Work request: Find the line containing "CAPTAIN CLASS FORMAL" in the entries below. Restate it and each line after it, word for word, up to and including the line containing "total: 4133.18 -> 5157.92".

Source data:
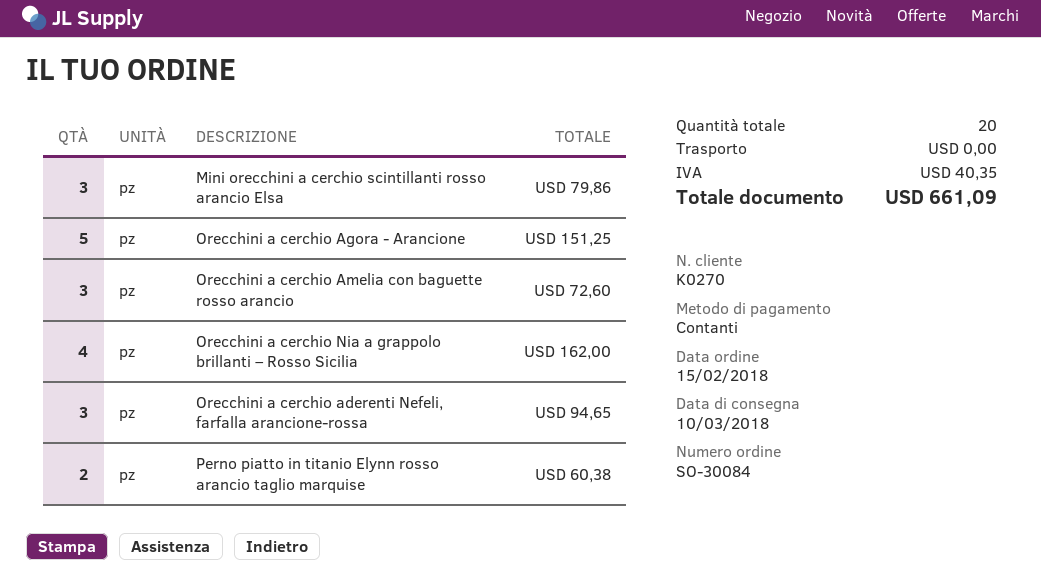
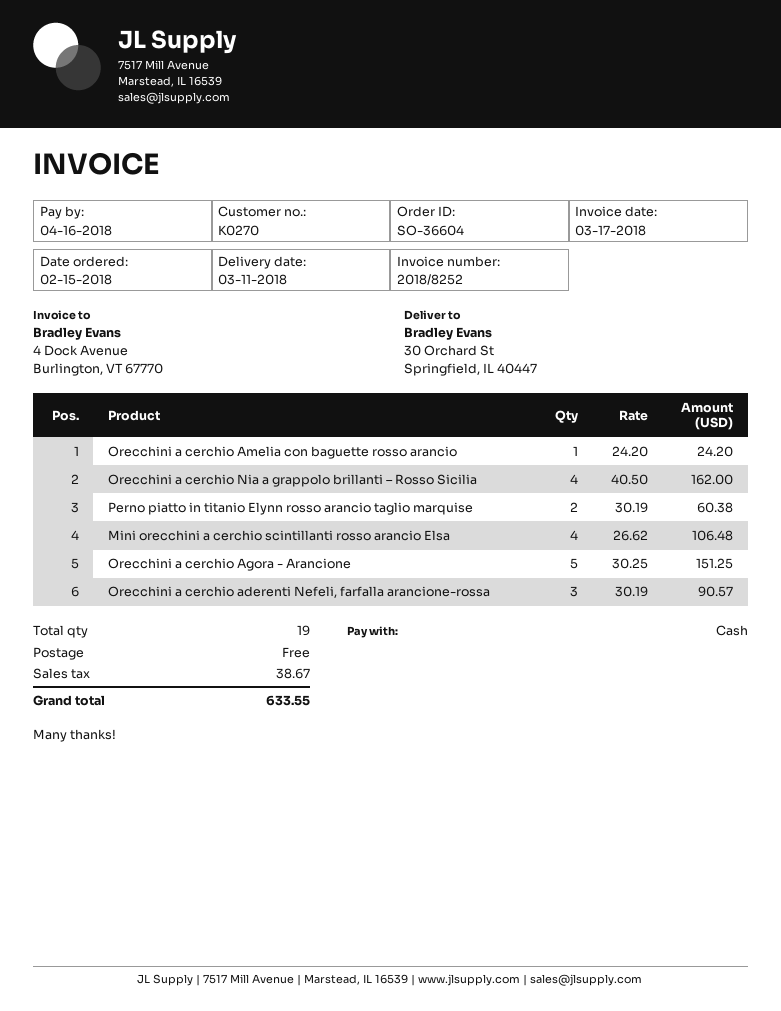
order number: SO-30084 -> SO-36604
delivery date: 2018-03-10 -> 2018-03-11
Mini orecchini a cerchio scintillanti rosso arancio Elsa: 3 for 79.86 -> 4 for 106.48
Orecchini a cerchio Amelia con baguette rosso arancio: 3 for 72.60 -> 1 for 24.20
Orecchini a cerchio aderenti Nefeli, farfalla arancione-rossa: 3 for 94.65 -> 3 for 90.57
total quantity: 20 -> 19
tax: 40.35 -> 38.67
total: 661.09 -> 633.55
--
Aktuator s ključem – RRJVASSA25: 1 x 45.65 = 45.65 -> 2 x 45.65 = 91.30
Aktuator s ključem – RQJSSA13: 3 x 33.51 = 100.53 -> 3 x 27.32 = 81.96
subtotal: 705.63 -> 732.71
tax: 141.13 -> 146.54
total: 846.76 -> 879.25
--
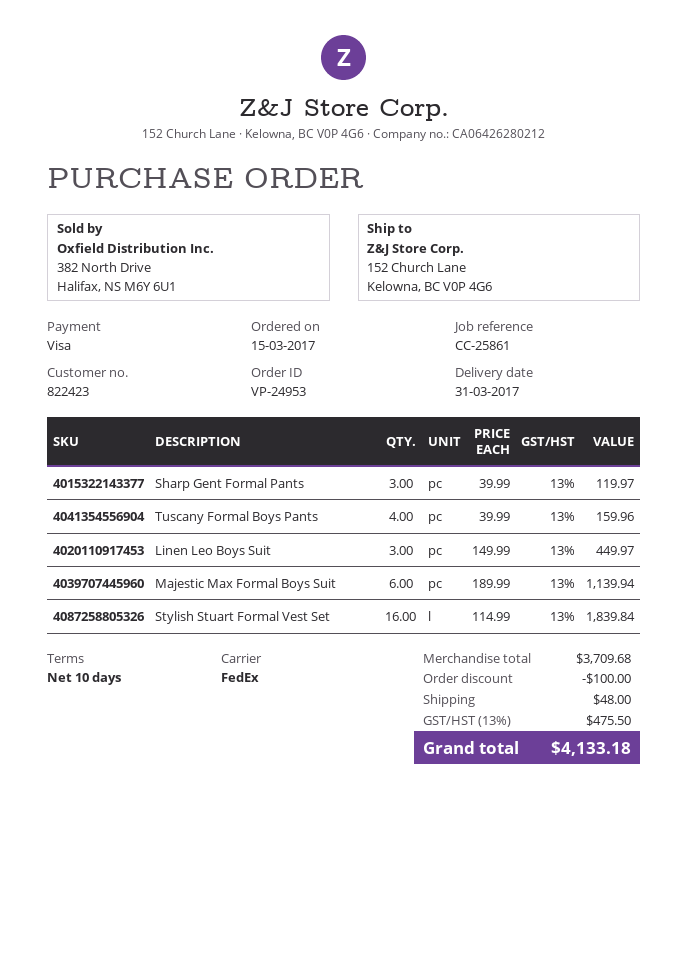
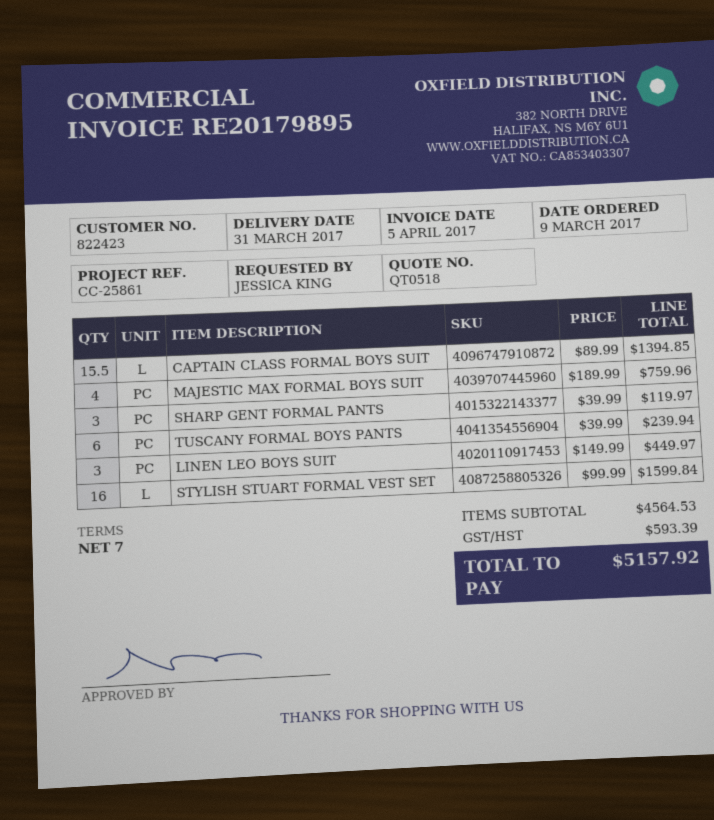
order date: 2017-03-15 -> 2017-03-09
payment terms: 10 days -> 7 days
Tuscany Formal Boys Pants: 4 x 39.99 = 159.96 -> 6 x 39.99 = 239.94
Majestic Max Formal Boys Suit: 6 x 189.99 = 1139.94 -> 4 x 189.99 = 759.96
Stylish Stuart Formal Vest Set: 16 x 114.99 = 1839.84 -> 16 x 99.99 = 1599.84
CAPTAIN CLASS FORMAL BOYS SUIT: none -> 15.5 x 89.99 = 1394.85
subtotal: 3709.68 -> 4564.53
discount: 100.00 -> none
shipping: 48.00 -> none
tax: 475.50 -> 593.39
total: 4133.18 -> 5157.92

Answer space:
CAPTAIN CLASS FORMAL BOYS SUIT: none -> 15.5 x 89.99 = 1394.85
subtotal: 3709.68 -> 4564.53
discount: 100.00 -> none
shipping: 48.00 -> none
tax: 475.50 -> 593.39
total: 4133.18 -> 5157.92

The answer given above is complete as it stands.